All of the entries are to be repeated exactly, with no pictures included.
BEGIN
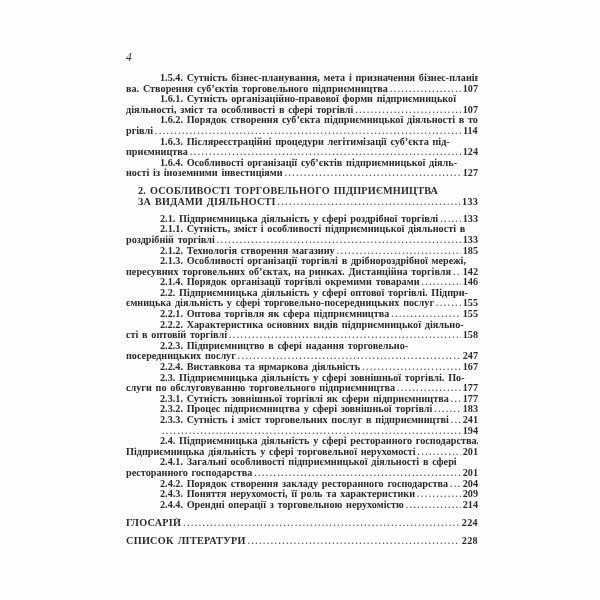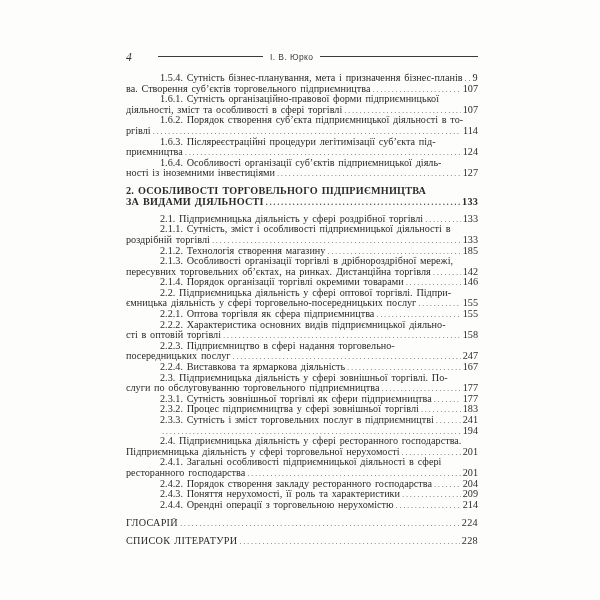"І. В. Юрко" div.head-center { html: <div> <span></span> <span>І. В. Юрко</span> <span></span> </div> -> none }
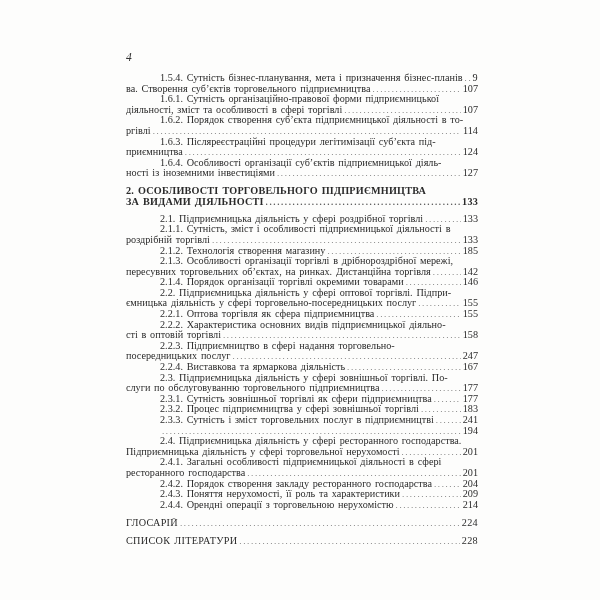"1.5.4. Сутність бізнес-планування, мета" .toc-item .line { font-weight: none -> bold }
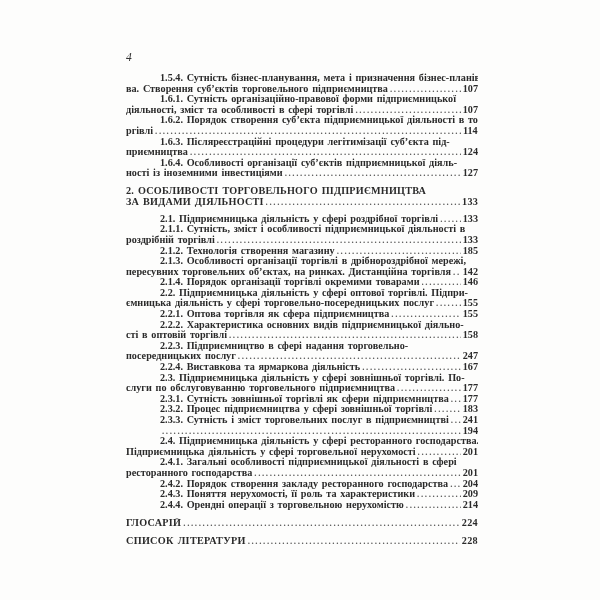"2. ОСОБЛИВОСТІ ТОРГОВЕЛЬНОГО" .heading { margin-left: none -> 12px }
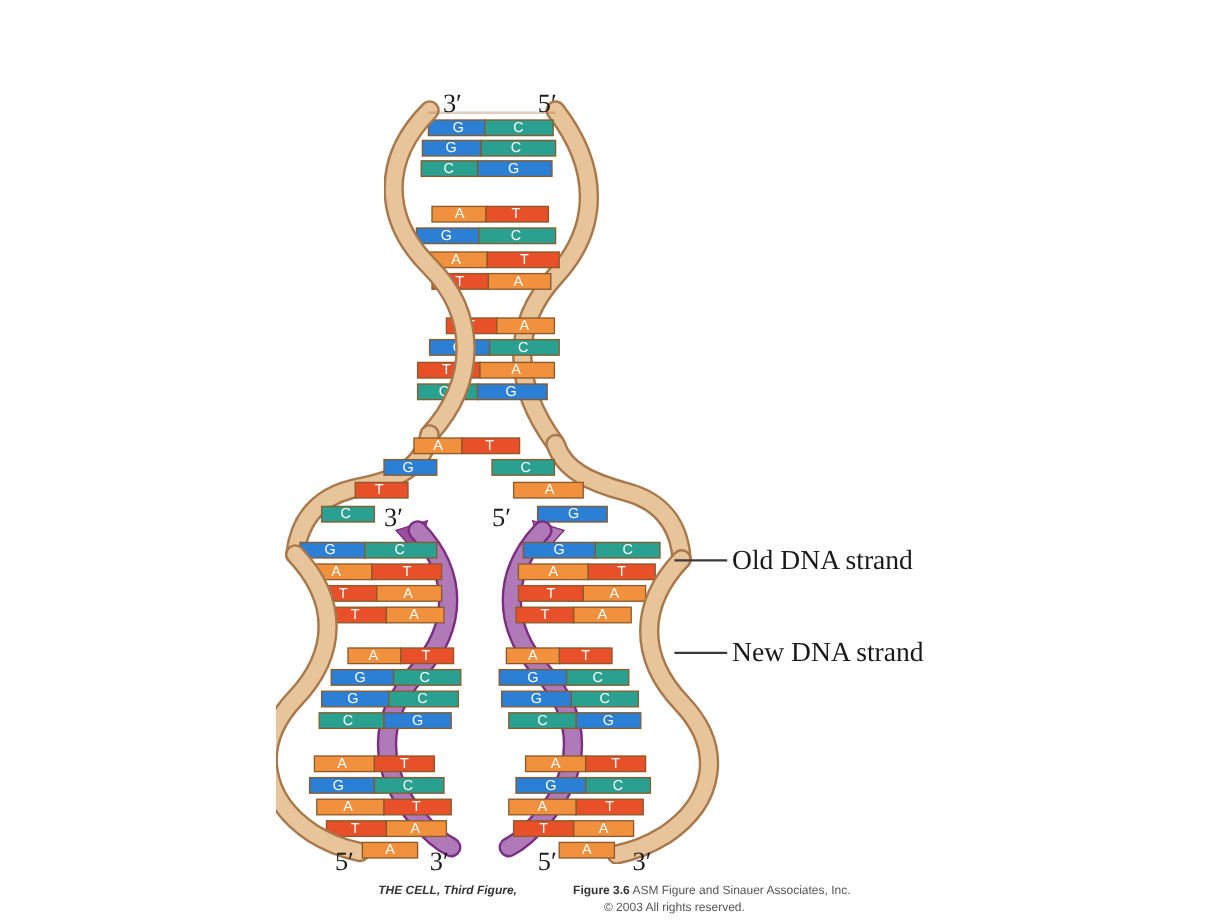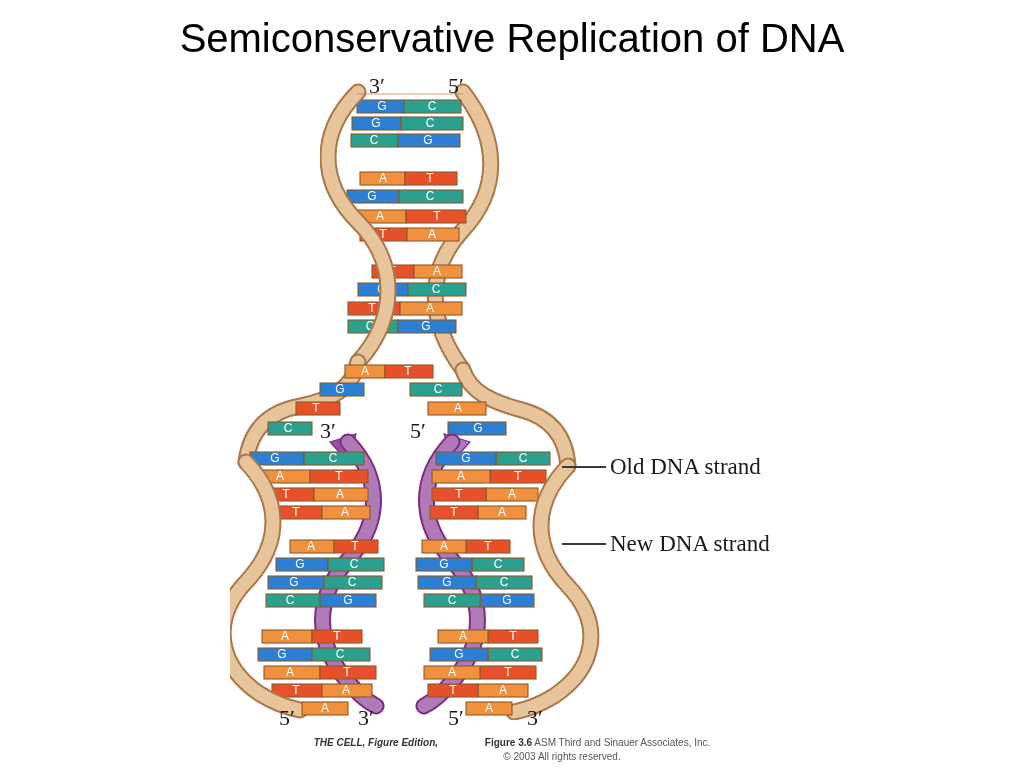"Semiconservative Replication of DNA" div { html: <div>Semiconservative Replication of DNA</div> -> none }
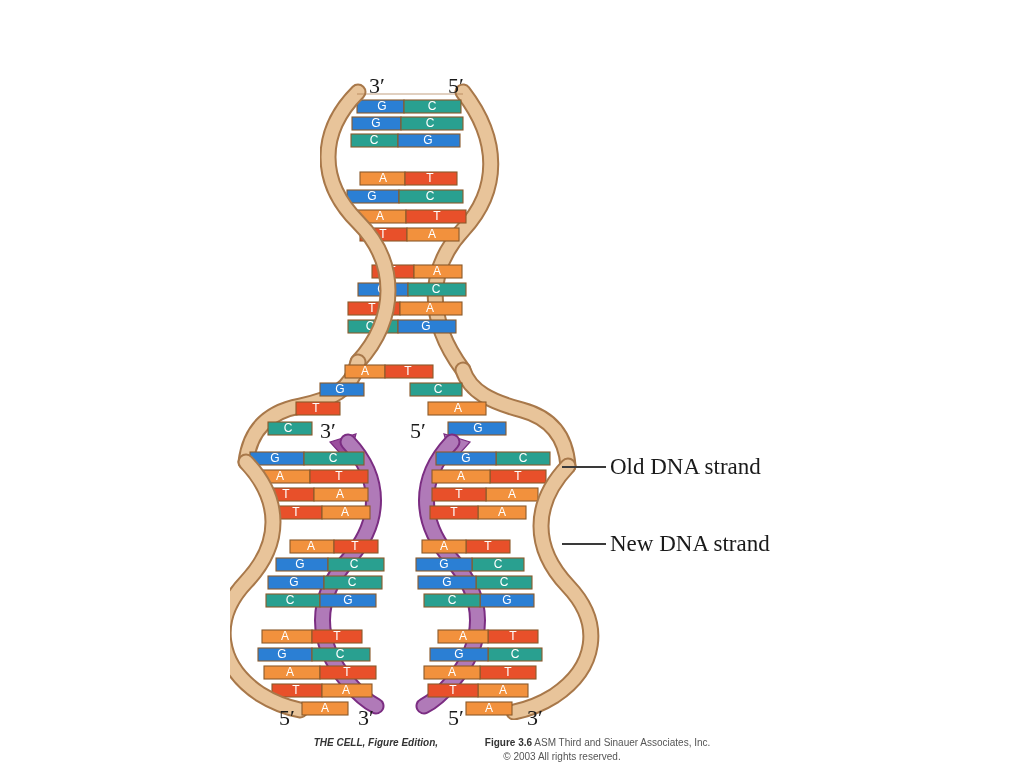"THE CELL, Figure Edition," span.c-ital { text: Figure Edition -> Third Figure }
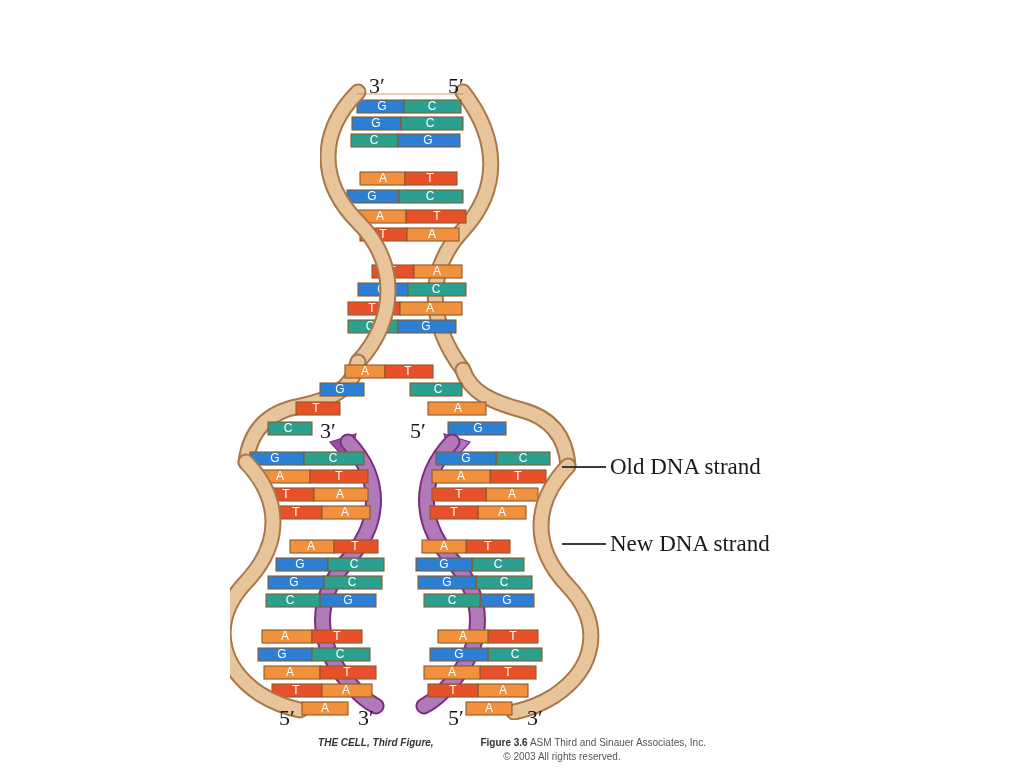"ASM Third and Sinauer Associates," span { text: Third -> Figure }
END
**Task output**:
"І. В. Юрко" div.head-center { html: <div> <span></span> <span>І. В. Юрко</span> <span></span> </div> -> none }
"1.5.4. Сутність бізнес-планування, мета" .toc-item .line { font-weight: none -> bold }
"2. ОСОБЛИВОСТІ ТОРГОВЕЛЬНОГО" .heading { margin-left: none -> 12px }
"Semiconservative Replication of DNA" div { html: <div>Semiconservative Replication of DNA</div> -> none }
"THE CELL, Figure Edition," span.c-ital { text: Figure Edition -> Third Figure }
"ASM Third and Sinauer Associates," span { text: Third -> Figure }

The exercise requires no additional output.